How different would the Harry Potter series be, if it was written by George R.R. Martin instead of J.K. Rowling?

Jacquel Chrissy’s Answers – Quora

Well, here’s how I would see it:

1. Ginny Weasley and her twin brother Gerald would be banging each other, creating three bastard children while she was married to Harry Potter. James (who is the oldest) will be sitting on the Iron Throne after Harry dies in a Quidditch accident.

2. Harry would marry Ginny even though he still pines for a dead Hermione Granger. He also hires his best friend Neville Longbottom to be his hand and has illicit relationships with other girls and create numoerous bastard children.

3. Ron who is the most despised member of the Weasley family, is written as a Tyrion lookalike. Plus, he’d be a badass.

4. Neville is executed by James after he discovers the truth about Ginny and Gerald’s relationship. This rather unholy act angers Neville’s son Richard, who goes to war against the magical kingdom of Hogwartos. After several victories against the Weasley family, Arthur has Richard and his mother Hannah killed at the Lion Wedding.

5. Hermione, who was supposed to marry Harry, runs off with Draco Malfoy instead. Their son, Scorpius, is seen as the future hero even though he is raised as Neville’s bastard son. (in other words, D+H=S)

6. When Hermione ran off with Draco, Harry starts a war that gets the entire Malfoy family killed except for one.  Luna escapes across the sea to a foreign land called Azkabanos, where she becomes Khaleesi.

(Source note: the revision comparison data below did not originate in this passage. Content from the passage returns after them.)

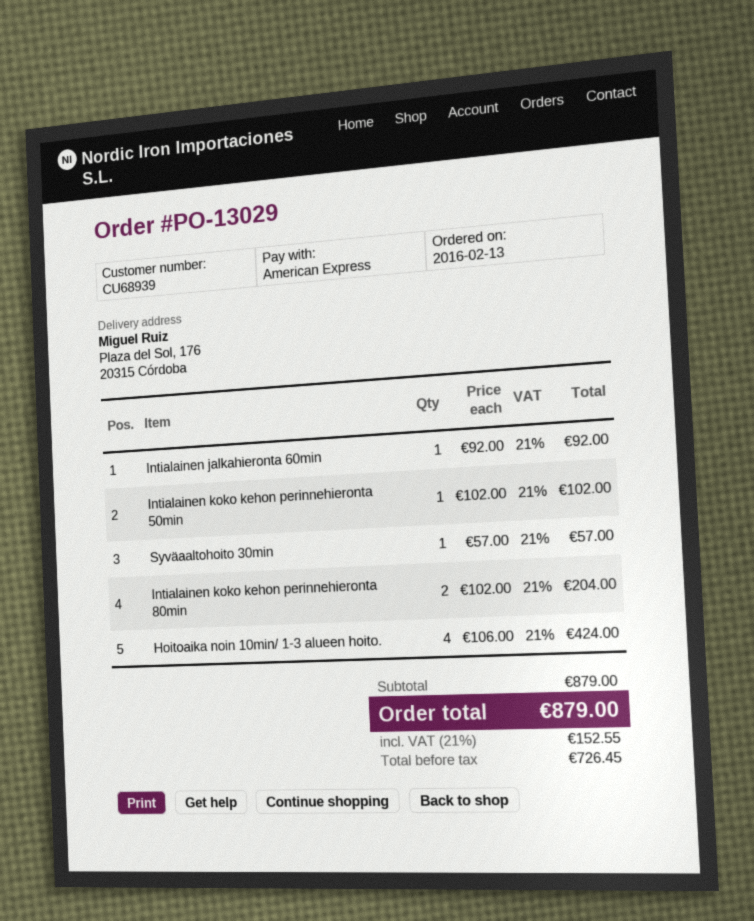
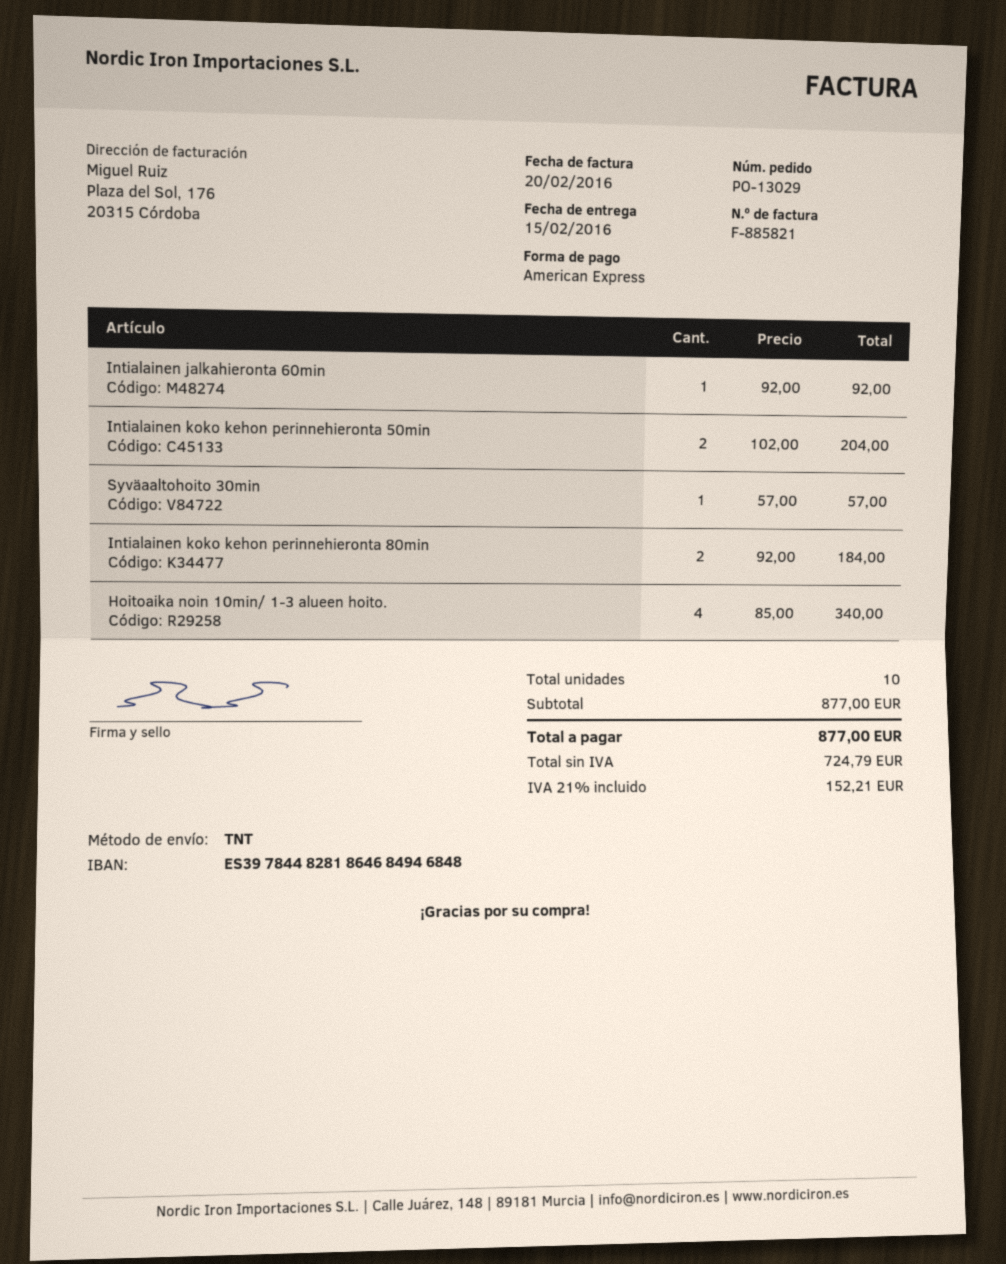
Intialainen koko kehon perinnehieronta 50min: 1 x 102.00 = 102.00 -> 2 x 102.00 = 204.00
Intialainen koko kehon perinnehieronta 80min: 2 x 102.00 = 204.00 -> 2 x 92.00 = 184.00
Hoitoaika noin 10min/ 1-3 alueen hoito.: 4 x 106.00 = 424.00 -> 4 x 85.00 = 340.00
subtotal: 879.00 -> 877.00
net: 726.45 -> 724.79
tax: 21% = 152.55 -> 21% = 152.21
total: 879.00 -> 877.00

7. James is poisoned at the Snake wedding and Ron is blamed. He wants a trial by combat. His champion Cedric Diggory (who came to Hogs Landing to get revenge for his sister Cho’s death during Harry’s rebellion) fights against Viktor Krum and has his head crushed. (Ron also kills Arthur on the toilet and runs off to Azkabanos, where he meets Luna.)

8. Alice Longbottom would have to marry Ron, but escapes thanks to Severus Snape (who would be like Littlefinger). Lorcan would be crippled by Gerald and be trained in scrying by Hagrid. No word on Lysander.

9. Albus-Severus would be a weak king and Ginny would be arrested by the Order of Merlin for adultery, incest, and murder. Lily-Luna would be in Camelot, engaged to marry Chi Chang. (She also loses an ear)

10. All in all, there will be more violence, more sex, and more bad language than in Game of Thrones.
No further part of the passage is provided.